Dari kejauhan, sebelum Ari menyalakan motornya untuk kembali ke shadow house sesuai perintah Haidar, ia menangkap sepasang remaja yang sedang berdiri di pinggir jalan. Sang lelaki menatap perempuannya sambil tersenyum. Sedangkan sang perempuan membuang wajahnya menatap ke arah lain dengan wajah jutek.

Wajah jutek. Ari baru menyadari bahwa perempuan itu adalah kakaknya, ia langsung berlari ke arah sang kakak dan merangkulnya.

"Kak, lo ngapain khalwat sama cowok model beginian!" ucap Ari.

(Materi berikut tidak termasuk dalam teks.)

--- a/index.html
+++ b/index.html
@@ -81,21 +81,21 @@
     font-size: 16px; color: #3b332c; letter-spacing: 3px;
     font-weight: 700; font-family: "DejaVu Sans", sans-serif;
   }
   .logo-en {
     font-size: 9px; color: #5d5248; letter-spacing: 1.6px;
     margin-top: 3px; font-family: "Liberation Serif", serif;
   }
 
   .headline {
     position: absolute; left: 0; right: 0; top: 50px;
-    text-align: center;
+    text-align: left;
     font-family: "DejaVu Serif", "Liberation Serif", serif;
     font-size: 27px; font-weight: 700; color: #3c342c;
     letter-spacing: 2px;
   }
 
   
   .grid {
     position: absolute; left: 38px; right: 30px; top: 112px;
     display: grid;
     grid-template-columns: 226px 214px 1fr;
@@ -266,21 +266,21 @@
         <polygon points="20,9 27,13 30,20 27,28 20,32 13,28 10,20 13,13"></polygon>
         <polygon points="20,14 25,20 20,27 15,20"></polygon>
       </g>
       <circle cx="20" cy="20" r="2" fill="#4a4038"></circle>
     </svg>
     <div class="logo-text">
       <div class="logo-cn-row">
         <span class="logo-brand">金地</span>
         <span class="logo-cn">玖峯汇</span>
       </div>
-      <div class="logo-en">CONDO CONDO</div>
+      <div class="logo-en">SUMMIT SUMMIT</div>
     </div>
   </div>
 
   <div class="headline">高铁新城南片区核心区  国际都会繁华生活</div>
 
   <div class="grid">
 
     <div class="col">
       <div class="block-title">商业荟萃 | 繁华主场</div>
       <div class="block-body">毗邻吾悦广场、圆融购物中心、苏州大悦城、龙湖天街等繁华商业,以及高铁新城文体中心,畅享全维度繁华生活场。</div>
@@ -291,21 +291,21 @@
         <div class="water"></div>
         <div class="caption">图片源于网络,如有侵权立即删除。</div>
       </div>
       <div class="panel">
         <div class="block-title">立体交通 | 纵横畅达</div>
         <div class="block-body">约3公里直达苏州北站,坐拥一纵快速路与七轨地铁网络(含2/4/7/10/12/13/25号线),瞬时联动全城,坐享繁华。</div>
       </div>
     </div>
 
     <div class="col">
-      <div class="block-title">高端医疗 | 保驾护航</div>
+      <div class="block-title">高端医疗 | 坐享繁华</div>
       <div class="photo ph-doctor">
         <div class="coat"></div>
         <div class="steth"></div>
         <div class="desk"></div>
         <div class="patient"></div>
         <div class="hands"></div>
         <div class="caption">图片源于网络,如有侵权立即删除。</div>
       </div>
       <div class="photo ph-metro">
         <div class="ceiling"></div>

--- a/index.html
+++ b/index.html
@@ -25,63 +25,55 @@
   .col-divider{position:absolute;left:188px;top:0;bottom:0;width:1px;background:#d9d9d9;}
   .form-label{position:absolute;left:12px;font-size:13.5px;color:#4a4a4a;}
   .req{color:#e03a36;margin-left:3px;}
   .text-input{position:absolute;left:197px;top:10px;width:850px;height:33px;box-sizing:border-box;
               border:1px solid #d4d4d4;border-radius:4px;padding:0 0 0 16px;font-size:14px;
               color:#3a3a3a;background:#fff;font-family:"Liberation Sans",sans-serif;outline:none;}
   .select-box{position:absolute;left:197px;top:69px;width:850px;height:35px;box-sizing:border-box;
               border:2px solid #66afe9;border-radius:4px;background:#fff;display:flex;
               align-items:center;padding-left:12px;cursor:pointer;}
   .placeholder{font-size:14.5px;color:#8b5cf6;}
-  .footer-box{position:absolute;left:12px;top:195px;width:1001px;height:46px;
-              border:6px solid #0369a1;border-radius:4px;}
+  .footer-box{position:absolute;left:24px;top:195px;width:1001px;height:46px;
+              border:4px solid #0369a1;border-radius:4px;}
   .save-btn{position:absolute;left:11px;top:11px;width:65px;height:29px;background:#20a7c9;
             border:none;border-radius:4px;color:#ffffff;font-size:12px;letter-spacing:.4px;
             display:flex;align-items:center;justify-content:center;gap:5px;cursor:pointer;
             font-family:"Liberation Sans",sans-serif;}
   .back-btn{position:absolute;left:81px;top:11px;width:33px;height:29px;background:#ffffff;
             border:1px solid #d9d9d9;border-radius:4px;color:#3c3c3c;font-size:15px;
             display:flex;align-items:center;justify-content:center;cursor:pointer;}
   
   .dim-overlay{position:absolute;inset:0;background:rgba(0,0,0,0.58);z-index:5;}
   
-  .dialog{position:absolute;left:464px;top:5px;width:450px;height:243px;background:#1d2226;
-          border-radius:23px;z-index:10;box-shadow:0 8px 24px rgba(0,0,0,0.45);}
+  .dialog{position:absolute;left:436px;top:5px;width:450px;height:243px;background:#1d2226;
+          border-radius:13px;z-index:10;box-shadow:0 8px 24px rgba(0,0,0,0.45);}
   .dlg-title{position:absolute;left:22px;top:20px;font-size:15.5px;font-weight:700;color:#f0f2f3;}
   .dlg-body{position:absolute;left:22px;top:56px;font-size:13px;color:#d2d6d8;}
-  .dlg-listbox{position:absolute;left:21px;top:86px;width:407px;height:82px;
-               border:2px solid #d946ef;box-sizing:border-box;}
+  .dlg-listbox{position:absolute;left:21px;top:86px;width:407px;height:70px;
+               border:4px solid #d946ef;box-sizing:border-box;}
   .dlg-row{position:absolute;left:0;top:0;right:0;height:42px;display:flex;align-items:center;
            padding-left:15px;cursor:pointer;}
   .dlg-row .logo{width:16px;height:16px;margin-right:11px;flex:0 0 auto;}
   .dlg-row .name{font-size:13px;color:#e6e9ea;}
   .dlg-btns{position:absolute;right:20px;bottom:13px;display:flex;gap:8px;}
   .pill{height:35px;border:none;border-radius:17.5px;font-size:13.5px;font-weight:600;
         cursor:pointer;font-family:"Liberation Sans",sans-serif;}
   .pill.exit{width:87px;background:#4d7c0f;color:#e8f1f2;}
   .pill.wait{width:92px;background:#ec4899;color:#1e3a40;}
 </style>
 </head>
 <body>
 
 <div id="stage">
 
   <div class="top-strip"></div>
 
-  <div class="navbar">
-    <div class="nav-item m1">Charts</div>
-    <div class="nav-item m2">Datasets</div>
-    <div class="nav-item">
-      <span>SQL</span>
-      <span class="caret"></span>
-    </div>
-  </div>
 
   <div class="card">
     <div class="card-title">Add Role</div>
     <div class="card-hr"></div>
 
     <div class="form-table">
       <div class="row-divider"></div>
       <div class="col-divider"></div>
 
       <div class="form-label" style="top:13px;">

"Astaghfirullah!" ucap Rania sambil menyingkirkan lengan Ari yang bertengger di bahunya.

"Pulang sama aku!" titah Haidar yang dijawab anggukan oleh sang istri.

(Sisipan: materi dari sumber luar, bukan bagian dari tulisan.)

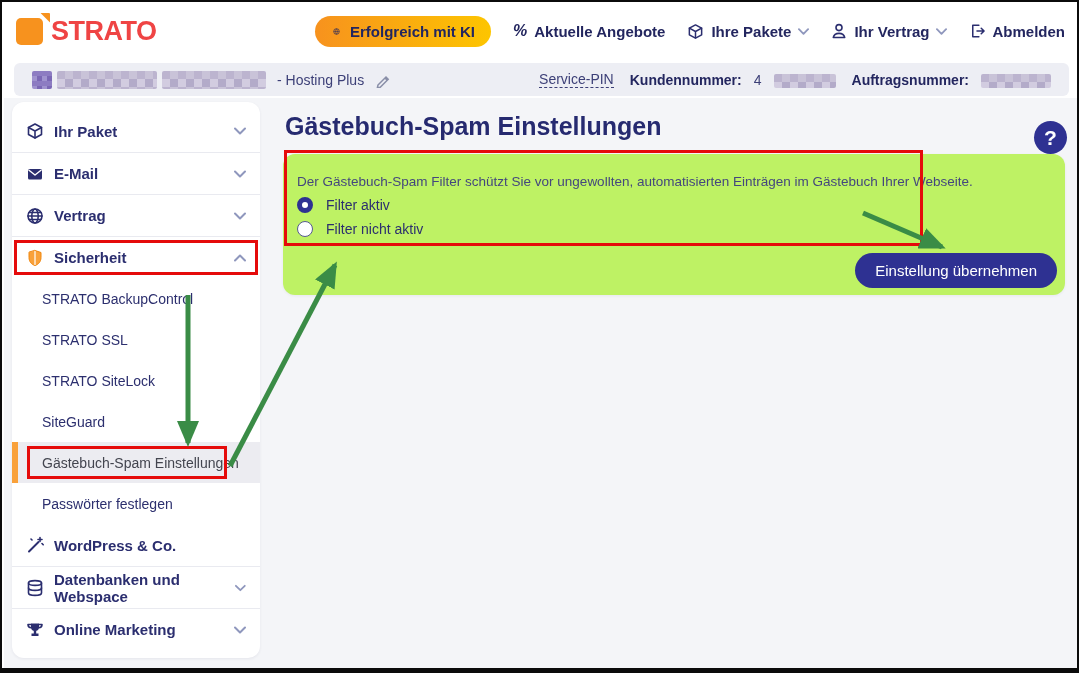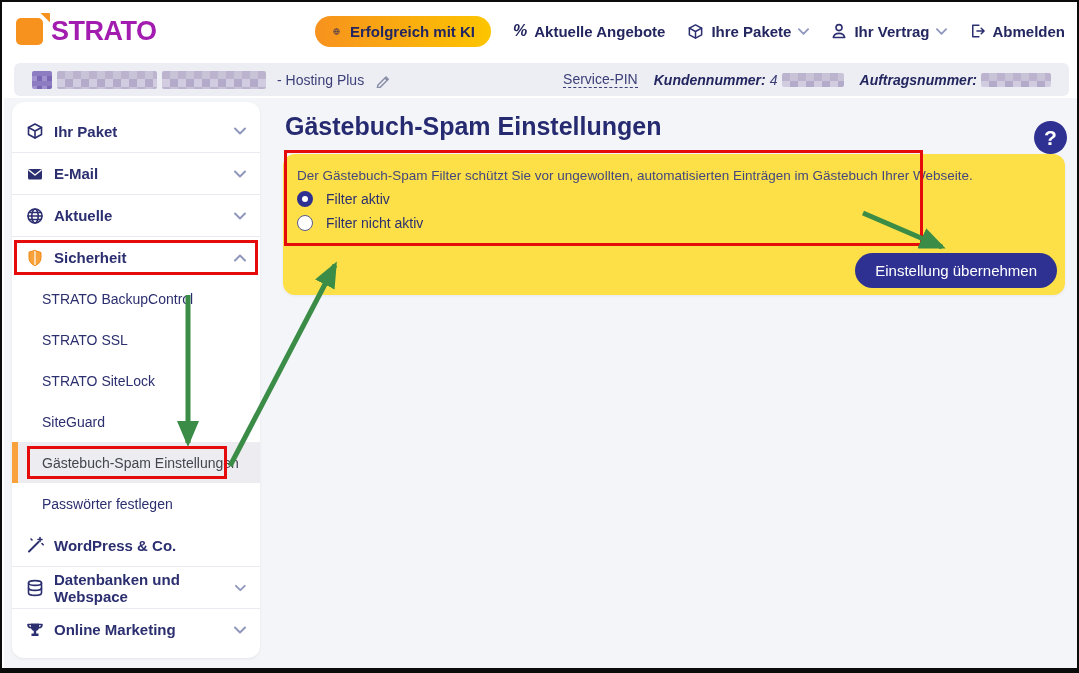--- a/index.html
+++ b/index.html
@@ -7,21 +7,21 @@
   .page { position:relative; width:1079px; height:673px; background:#fff;
           border:2px solid #0b0b0b; border-bottom:5px solid #0b0b0b; overflow:hidden; }
 
   
   .header { position:absolute; left:2px; top:0; width:1073px; height:58px; background:#fff;
             display:flex; align-items:center; padding:0 12px 0 12px; }
   .logo { display:flex; align-items:center; gap:8px; }
   .logo-mark { position:relative; width:27px; height:27px; background:#f7921e; border-radius:5px; }
   .logo-mark::after { content:""; position:absolute; right:-7px; top:-5px; width:10px; height:10px;
             background:#f7921e; clip-path:polygon(0 0,100% 0,100% 100%); border-radius:1px; }
-  .logo-text { font-size:27px; font-weight:800; color:#a21caf; letter-spacing:-0.5px; }
+  .logo-text { font-size:27px; font-weight:800; color:#ef4444; letter-spacing:-0.5px; }
   .nav { margin-left:auto; display:flex; align-items:center; gap:22px; }
   .ki-pill { display:flex; align-items:center; gap:8px; height:31px; padding:0 16px; border-radius:17px;
             background:linear-gradient(90deg,#f7921e 0%,#fdc500 100%);
             color:#23265f; font-size:15px; font-weight:700; cursor:pointer; }
   .nav-item { display:flex; align-items:center; gap:7px; color:#23265f; font-size:15px; font-weight:700; cursor:pointer; }
   .pct { font-size:16px; font-weight:800; font-style:italic; }
   .chev { width:11px; height:7px; }
   .chev polyline, .chevron-svg polyline { fill:none; stroke:#8f97bd; stroke-width:2; stroke-linecap:round; stroke-linejoin:round; }
 
   
@@ -29,21 +29,21 @@
             border-radius:6px; display:flex; align-items:center; padding:0 18px; font-size:14px; color:#3c3f77; }
   .pix { height:18px; border-radius:2px;
             background:conic-gradient(#c9c3d8 25%,#b3abc9 0 50%,#d2cce0 0 75%,#bcb4cf 0) 0 0 / 16px 16px; }
   .pix.purple { width:20px; background:conic-gradient(#8d7cc2 25%,#7b68b5 0 50%,#a093cf 0 75%,#8d7cc2 0) 0 0 / 10px 10px; }
   .account-left { display:flex; align-items:center; gap:5px; }
   .pencil-icon { width:16px; height:16px; margin-left:6px; }
   .pencil-icon path { stroke:#8a8fa8; stroke-width:1.5; fill:none; }
   .account-right { margin-left:auto; display:flex; align-items:center; gap:16px; }
   .service-pin { border-bottom:1px dashed #3c3f77; cursor:pointer; }
   .acct-label { font-weight:700; color:#23265f; }
-  .acct-group { display:flex; align-items:center; gap:4px;font-style:italic; }
+  .acct-group { display:flex; align-items:flex-end; gap:12px; }
 
   
   .lower-bg { position:absolute; left:2px; top:96px; width:1075px; height:572px; background:#f4f5f8; }
 
   
   .sidebar { position:absolute; left:10px; top:100px; width:248px; height:556px; background:#fff;
             border-radius:12px; box-shadow:0 1px 3px rgba(40,40,90,.07); padding-top:8px; }
   .side-row { position:relative; display:flex; align-items:center; height:42px; padding:0 14px;
             color:#2b2e6f; font-size:15px; font-weight:700; cursor:pointer; }
   .side-row + .side-row { border-top:1px solid #e9eaf0; }
@@ -62,22 +62,22 @@
   .red-frame { position:absolute; border:3px solid #e50b0b; pointer-events:none; z-index:6; }
   .frame-sich { left:2px; right:2px; top:3px; bottom:3px; }
   .frame-gb { left:9px; right:33px; top:4px; bottom:4px; }
   .frame-content { position:absolute; left:1px; top:-4px; width:639px; height:96px; }
 
   
   .page-title { position:absolute; left:283px; top:110px; font-size:25px; font-weight:800; color:#262a70; }
   .help-circle { position:absolute; left:1032px; top:119px; width:33px; height:33px; border-radius:50%;
             background:#2e3192; color:#fff; font-size:21px; font-weight:800; display:flex;
             align-items:center; justify-content:center; cursor:pointer; z-index:4; }
-  .card { position:absolute; left:281px; top:152px; width:782px; height:141px; background:#fde047;
-            border-radius:12px; box-shadow:0 1px 3px rgba(40,40,90,.06); padding:14px 14px; }
+  .card { position:absolute; left:281px; top:152px; width:782px; height:141px; background:#bef264;
+            border-radius:12px; box-shadow:0 1px 3px rgba(40,40,90,.06); padding:20px 14px; }
   .desc { font-size:13.5px; color:#44477d; }
   .radio-row { display:flex; align-items:flex-start; gap:13px; margin-top:8px; cursor:pointer; }
   .radio { width:16px; height:16px; border-radius:50%; background:#fff; flex:0 0 auto; }
   .radio.on { border:5px solid #2e3192; }
   .radio.off { border:1.5px solid #565a8f; }
   .radio-label { font-size:14px; color:#2c2f6e; }
   .submit-btn { position:absolute; right:8px; bottom:7px; height:35px; padding:0 20px; border:none;
             border-radius:22px; background:#2e3192; color:#fff; font-size:15px; font-weight:400;
             font-family:"Liberation Sans",sans-serif; cursor:pointer; }
 
@@ -189,21 +189,21 @@
           <polyline points="1,1 6,6 11,1"></polyline>
         </svg>
     </div>
 
     <div class="side-row">
       <svg class="icon" viewBox="0 0 18 18">
         <circle cx="9" cy="9" r="7"></circle>
           <ellipse cx="9" cy="9" rx="3.2" ry="7"></ellipse>
           <path d="M2 9 H16 M3 5.5 H15 M3 12.5 H15"></path>
       </svg>
-      <span>Aktuelle</span>
+      <span>Vertrag</span>
       <svg class="chevron-svg" viewBox="0 0 12 7">
           <polyline points="1,1 6,6 11,1"></polyline>
         </svg>
     </div>
 
     <div class="side-row">
       <svg class="icon" viewBox="0 0 18 18">
         <path class="shieldfill" d="M9 1.5 L15 3.5 V8.5 C15 12.6 12.5 15.5 9 16.5 C5.5 15.5 3 12.6 3 8.5 V3.5 Z"></path>
         <path d="M9 2.5 V15.5" style="stroke:#fff;stroke-width:1.2"></path>
       </svg>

Haidar gemas dengan tingkah istrinya itu. Menatapnya datar, dan mengangguk polos bagaikan anak kecil yang tidak mengerti apa-apa. Ia langsung mencubit pipi sang istri.

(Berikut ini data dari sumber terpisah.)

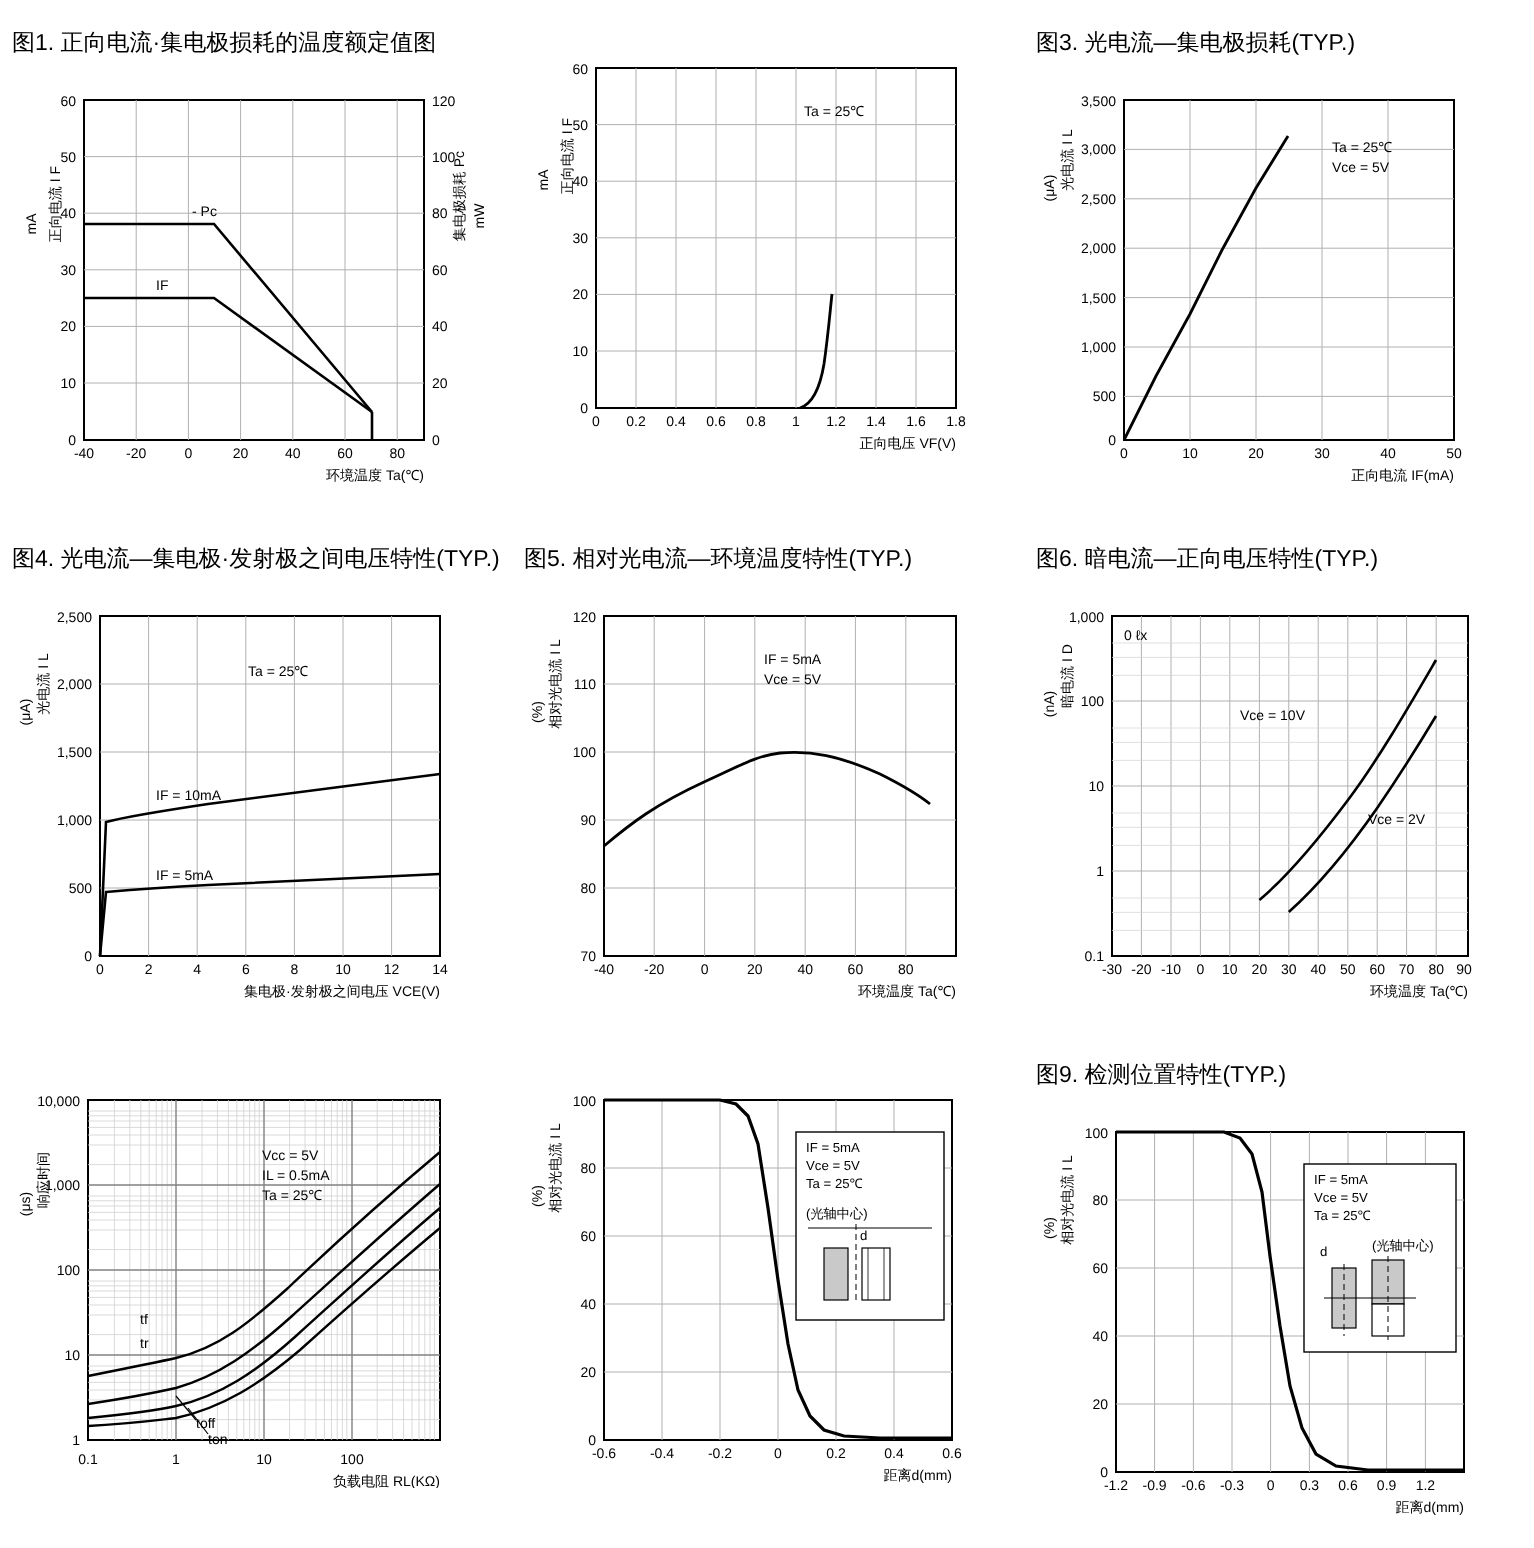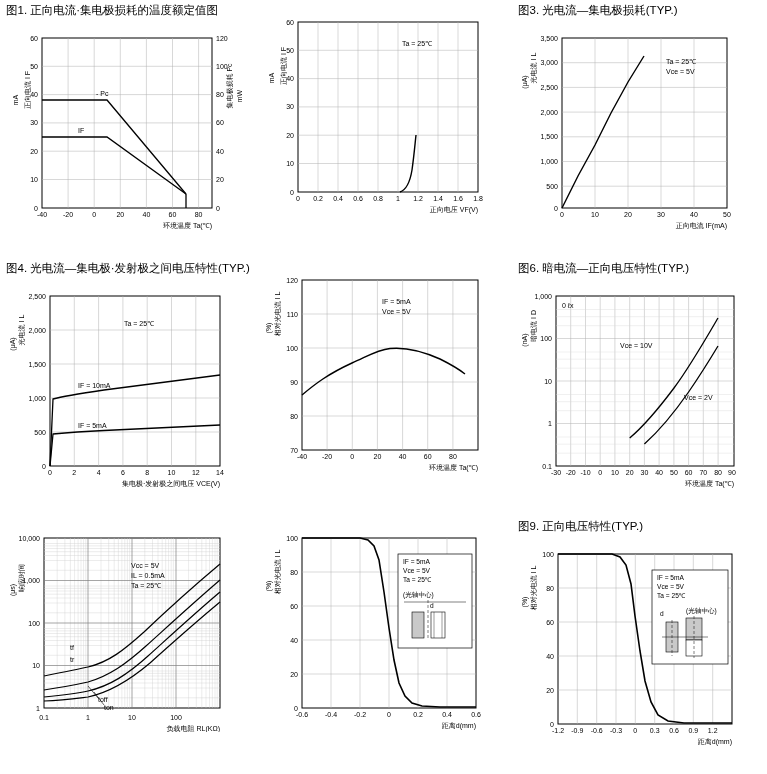--- a/index.html
+++ b/index.html
@@ -15,21 +15,21 @@
     overflow: hidden;
   }
   .grid-wrap {
     display: grid;
     grid-template-columns: 256px 256px 255px;
     grid-template-rows: 258px 258px 258px;
     width: 767px; height: 774px;
   }
   .cell {
     position: relative;
-    padding: 4px 6px 2px 4px;
+    padding: 16px 6px 2px 4px;
   }
   .fig-title {
     font-size: 11.5px;
     color: #000;
     line-height: 13px;
     margin: 0 0 3px 2px;
     white-space: nowrap;
   }
   .plotbox {
     position: relative;
@@ -246,20 +246,21 @@
         <text class="ticklabel" x="42" y="54.5" text-anchor="end">2,000</text>
         <text class="ticklabel" x="42" y="21" text-anchor="end">2,500</text>
         <text class="axlabel" x="20" y="52" transform="rotate(-90 20 52)" text-anchor="middle">光电流 I L</text>
         <text class="axlabel" x="11" y="66" transform="rotate(-90 11 66)" text-anchor="middle">(μA)</text>
         <text class="axlabel" x="216" y="208" text-anchor="end">集电极·发射极之间电压 VCE(V)</text>
       </svg>
     </div>
   </div>
 
   <div class="cell">
+    <div class="fig-title">图5. 相对光电流—环境温度特性(TYP.)</div>
     <div class="plotbox">
       <svg width="250" height="212" viewBox="0 0 250 212">
         <rect x="42" y="18" width="176" height="170" fill="#fff" stroke="#000" stroke-width="1"></rect>
         <g stroke="#b0b0b0" stroke-width="0.5">
           <line x1="42" y1="52" x2="218" y2="52"></line>
           <line x1="42" y1="86" x2="218" y2="86"></line>
           <line x1="42" y1="120" x2="218" y2="120"></line>
           <line x1="42" y1="154" x2="218" y2="154"></line>
           <line x1="67.1" y1="18" x2="67.1" y2="188"></line>
           <line x1="92.3" y1="18" x2="92.3" y2="188"></line>
@@ -506,21 +507,21 @@
         <text class="ticklabel" x="38" y="54.5" text-anchor="end">80</text>
         <text class="ticklabel" x="38" y="21" text-anchor="end">100</text>
         <text class="axlabel" x="20" y="52" transform="rotate(-90 20 52)" text-anchor="middle">相对光电流 I L</text>
         <text class="axlabel" x="11" y="66" transform="rotate(-90 11 66)" text-anchor="middle">(%)</text>
         <text class="axlabel" x="216" y="208" text-anchor="end">距离d(mm)</text>
       </svg>
     </div>
   </div>
 
   <div class="cell">
-    <div class="fig-title">图9. 正向电压特性(TYP.)</div>
+    <div class="fig-title">图9. 检测位置特性(TYP.)</div>
     <div class="plotbox">
       <svg width="250" height="212" viewBox="0 0 250 212">
         <rect x="42" y="18" width="174" height="170" fill="#fff" stroke="#000" stroke-width="1"></rect>
         <g stroke="#b0b0b0" stroke-width="0.5">
           <line x1="42" y1="52" x2="216" y2="52"></line>
           <line x1="42" y1="86" x2="216" y2="86"></line>
           <line x1="42" y1="120" x2="216" y2="120"></line>
           <line x1="42" y1="154" x2="216" y2="154"></line>
           <line x1="61.3" y1="18" x2="61.3" y2="188"></line>
           <line x1="80.7" y1="18" x2="80.7" y2="188"></line>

"Aih... cepet! Obatin tuh luka lo pada!" ucap Rania sambil menatap ke arah Haidar dan Rania dan mengelus pipinya yang baru saja dicubit sang suami.

"Iya."

Ari dari tadi hanya menatap sepasang suami-istri itu sambil tersenyum. Ia bahagia melihat dua orang yang Ia sayangi itu berhubungan baik. Ya, walau sebenarnya dirinya merasa jealouse dengan Haidar yang bisa dengan mudahnya merangkul dan mencubit pipi Rania. Sedangkan ia yang bernotabene sebagai adik dari Rania, tidak berani melakukan itu pada kakaknya. Dan yang lebih parahnya lagi, ia merasa jadi seperti nyamuk saat berdiri di samping mereka berdua.

"Ngenes bet nasib gue."

.
.
.
.
.
.
.
.
.
.
.

Kalo penasaran sama kelanjutan cerita ini, aku bakalan lanjut, kalo ga penasaran, ya tetep lanjut.😆

Btw, kalian suka tipe cerita ini ga?

Kalian boleh banget kasih komentar, kritik, atau saran kalian supaya cerita aku kedepannya bisa lebih bagus lagi.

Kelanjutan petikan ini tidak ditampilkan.